WORK TASK> After locating "[99,64,137,75] JSP,as ->" in the listing below, copy that line and each one after it exactly, ending with the line that has "[166,314,182,323] the -> (899, 339) none".

===== TASK DATA

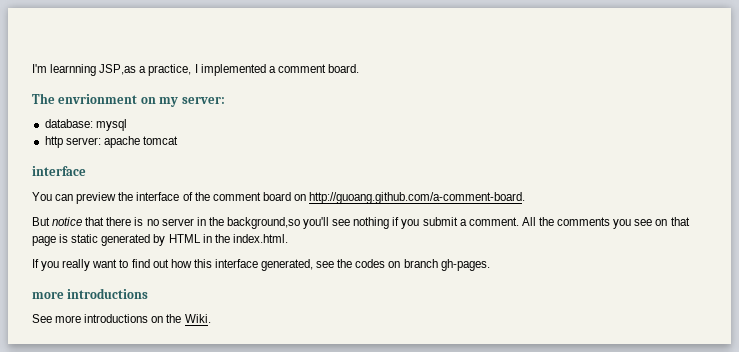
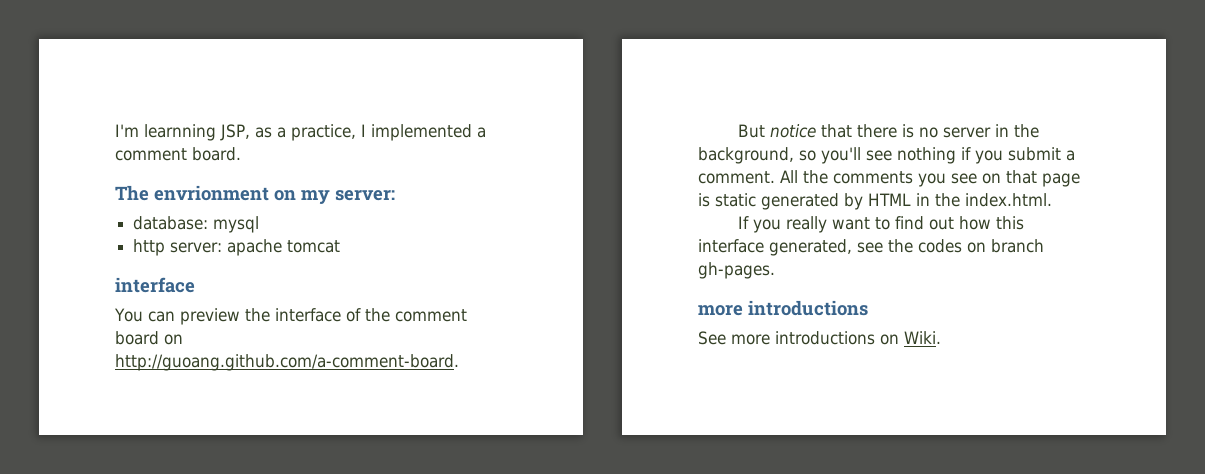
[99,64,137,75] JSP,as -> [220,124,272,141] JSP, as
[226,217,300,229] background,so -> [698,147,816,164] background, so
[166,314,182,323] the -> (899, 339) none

==========
===== TASK DATA

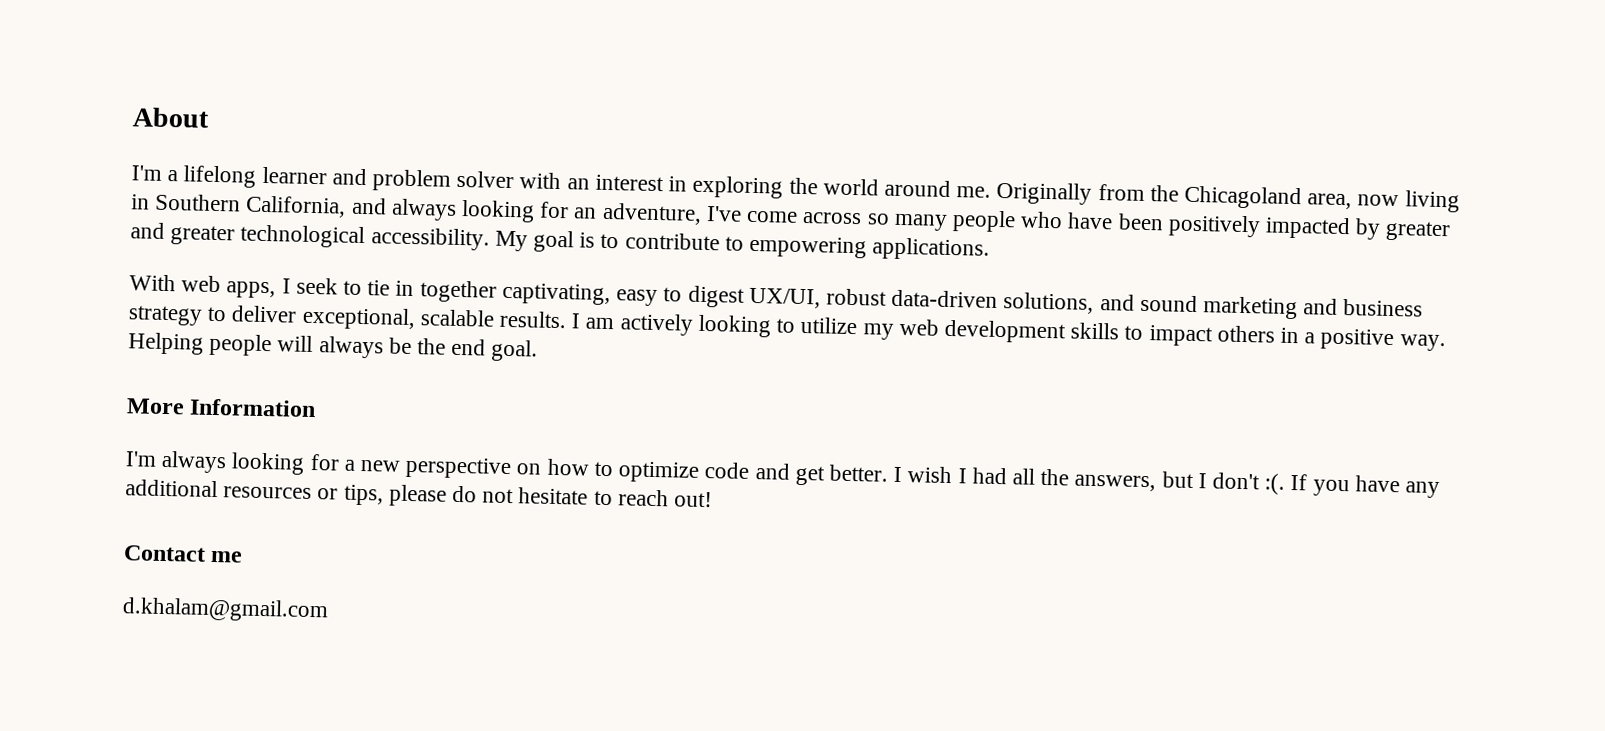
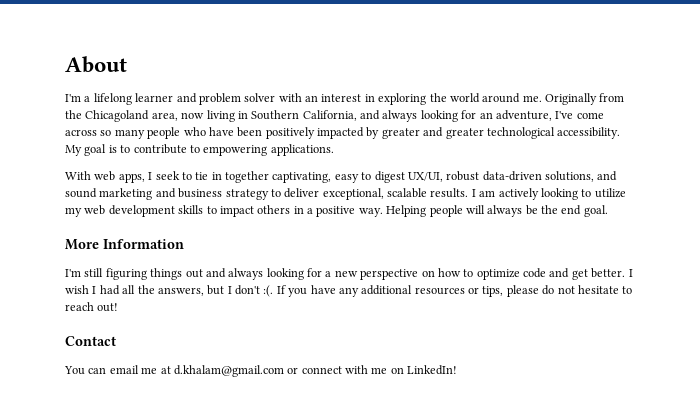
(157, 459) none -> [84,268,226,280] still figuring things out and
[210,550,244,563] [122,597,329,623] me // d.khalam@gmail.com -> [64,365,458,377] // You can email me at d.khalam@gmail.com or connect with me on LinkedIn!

==========

TASK OUTPUT>
[99,64,137,75] JSP,as -> [220,124,272,141] JSP, as
[226,217,300,229] background,so -> [698,147,816,164] background, so
[166,314,182,323] the -> (899, 339) none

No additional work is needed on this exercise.